▶ Activity
Repeat every record below exactly as it appears.

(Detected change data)
⟨

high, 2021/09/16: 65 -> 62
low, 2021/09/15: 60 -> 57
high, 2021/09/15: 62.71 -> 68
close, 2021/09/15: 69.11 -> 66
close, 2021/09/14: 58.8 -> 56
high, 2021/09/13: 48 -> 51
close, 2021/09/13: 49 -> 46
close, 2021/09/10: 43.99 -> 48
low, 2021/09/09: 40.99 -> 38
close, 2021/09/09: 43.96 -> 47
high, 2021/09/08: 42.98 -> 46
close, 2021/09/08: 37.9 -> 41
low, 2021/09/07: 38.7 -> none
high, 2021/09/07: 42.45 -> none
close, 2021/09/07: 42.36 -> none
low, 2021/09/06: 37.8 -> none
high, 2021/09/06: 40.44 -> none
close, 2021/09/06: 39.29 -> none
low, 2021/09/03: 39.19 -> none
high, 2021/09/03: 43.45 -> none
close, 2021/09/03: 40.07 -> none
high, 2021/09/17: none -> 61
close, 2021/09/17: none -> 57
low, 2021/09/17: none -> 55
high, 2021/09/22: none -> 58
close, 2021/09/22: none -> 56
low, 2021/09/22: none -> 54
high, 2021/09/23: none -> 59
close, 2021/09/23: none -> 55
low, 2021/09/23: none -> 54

⟩

▶ Problem solution
high, 2021/09/16: 65 -> 62
low, 2021/09/15: 60 -> 57
high, 2021/09/15: 62.71 -> 68
close, 2021/09/15: 69.11 -> 66
close, 2021/09/14: 58.8 -> 56
high, 2021/09/13: 48 -> 51
close, 2021/09/13: 49 -> 46
close, 2021/09/10: 43.99 -> 48
low, 2021/09/09: 40.99 -> 38
close, 2021/09/09: 43.96 -> 47
high, 2021/09/08: 42.98 -> 46
close, 2021/09/08: 37.9 -> 41
low, 2021/09/07: 38.7 -> none
high, 2021/09/07: 42.45 -> none
close, 2021/09/07: 42.36 -> none
low, 2021/09/06: 37.8 -> none
high, 2021/09/06: 40.44 -> none
close, 2021/09/06: 39.29 -> none
low, 2021/09/03: 39.19 -> none
high, 2021/09/03: 43.45 -> none
close, 2021/09/03: 40.07 -> none
high, 2021/09/17: none -> 61
close, 2021/09/17: none -> 57
low, 2021/09/17: none -> 55
high, 2021/09/22: none -> 58
close, 2021/09/22: none -> 56
low, 2021/09/22: none -> 54
high, 2021/09/23: none -> 59
close, 2021/09/23: none -> 55
low, 2021/09/23: none -> 54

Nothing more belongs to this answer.